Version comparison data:
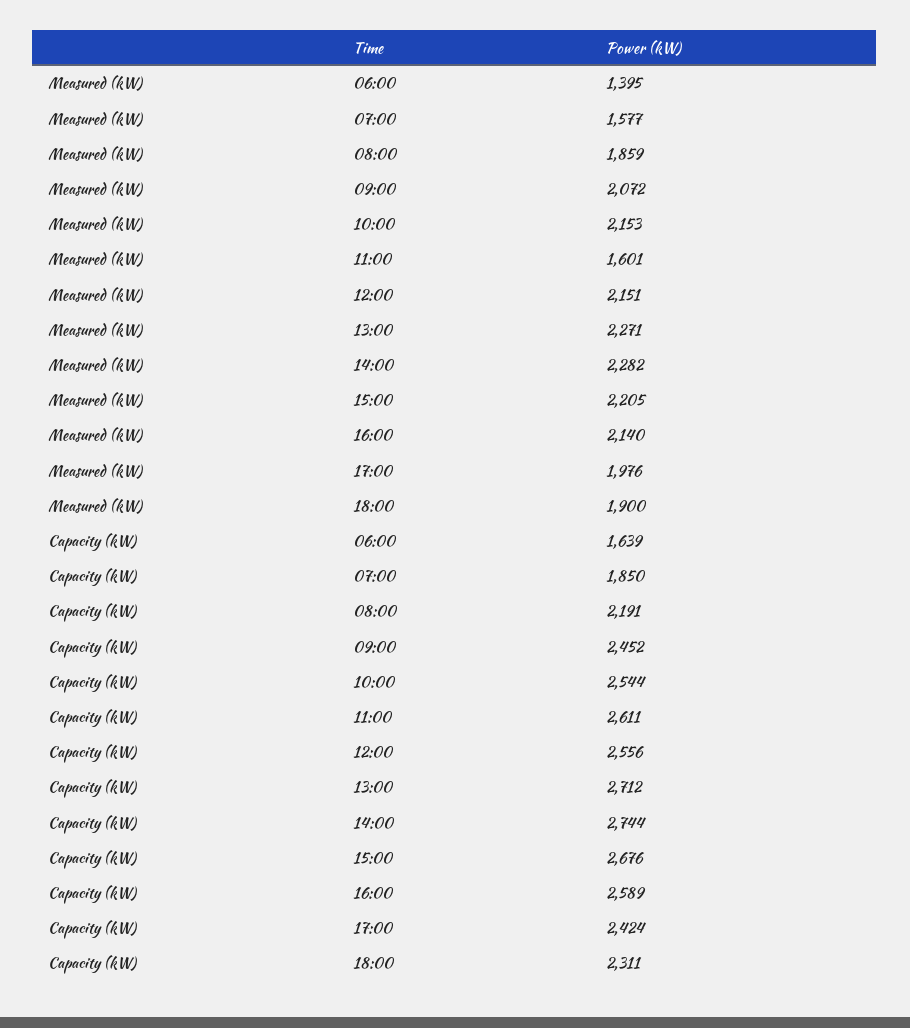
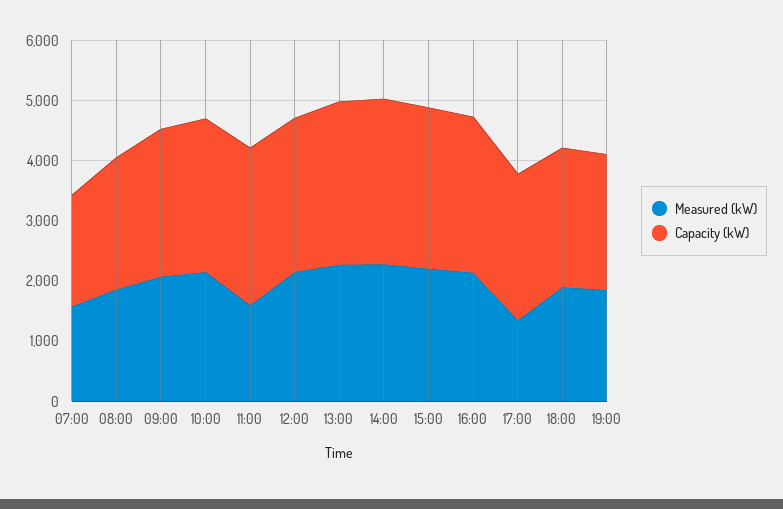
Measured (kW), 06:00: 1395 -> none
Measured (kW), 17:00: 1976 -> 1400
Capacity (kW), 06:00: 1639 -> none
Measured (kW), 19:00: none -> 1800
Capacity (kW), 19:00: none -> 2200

--

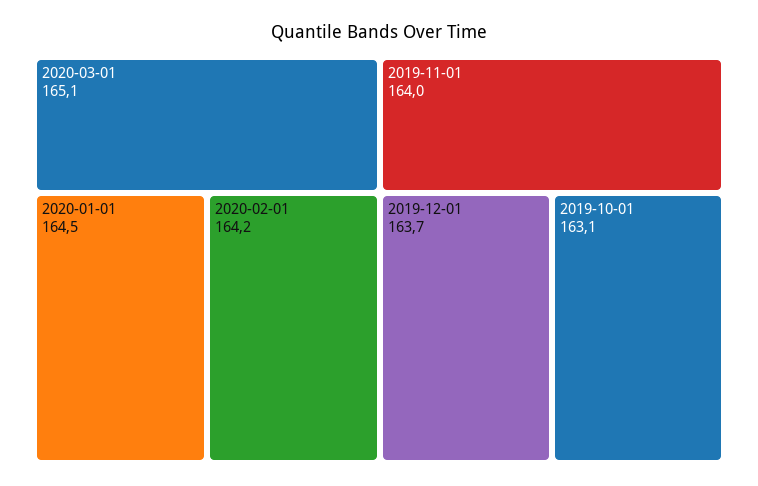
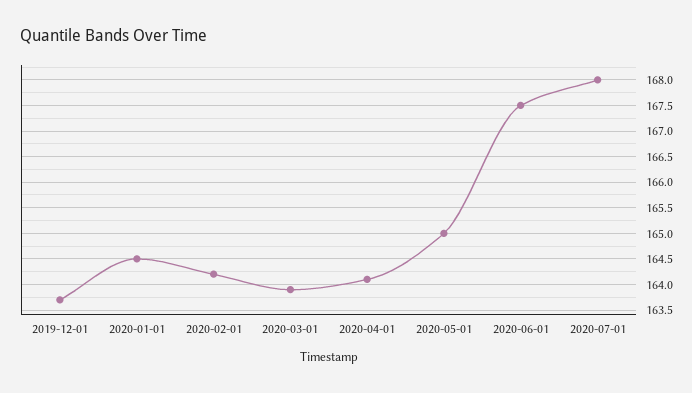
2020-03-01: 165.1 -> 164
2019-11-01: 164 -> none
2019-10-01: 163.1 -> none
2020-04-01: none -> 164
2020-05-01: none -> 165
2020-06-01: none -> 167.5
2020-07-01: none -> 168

--

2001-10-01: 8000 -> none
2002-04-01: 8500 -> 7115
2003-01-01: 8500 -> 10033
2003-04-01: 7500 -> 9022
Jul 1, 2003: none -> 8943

● **Directions**
Given the records above, reproduce precisely and only the lines between the line holding "Measured (kW), 17:00: 1976 -> 1400" and the line holding "Capacity (kW), 19:00: none -> 2200", inclusive.

● **Result of this exercise**
Measured (kW), 17:00: 1976 -> 1400
Capacity (kW), 06:00: 1639 -> none
Measured (kW), 19:00: none -> 1800
Capacity (kW), 19:00: none -> 2200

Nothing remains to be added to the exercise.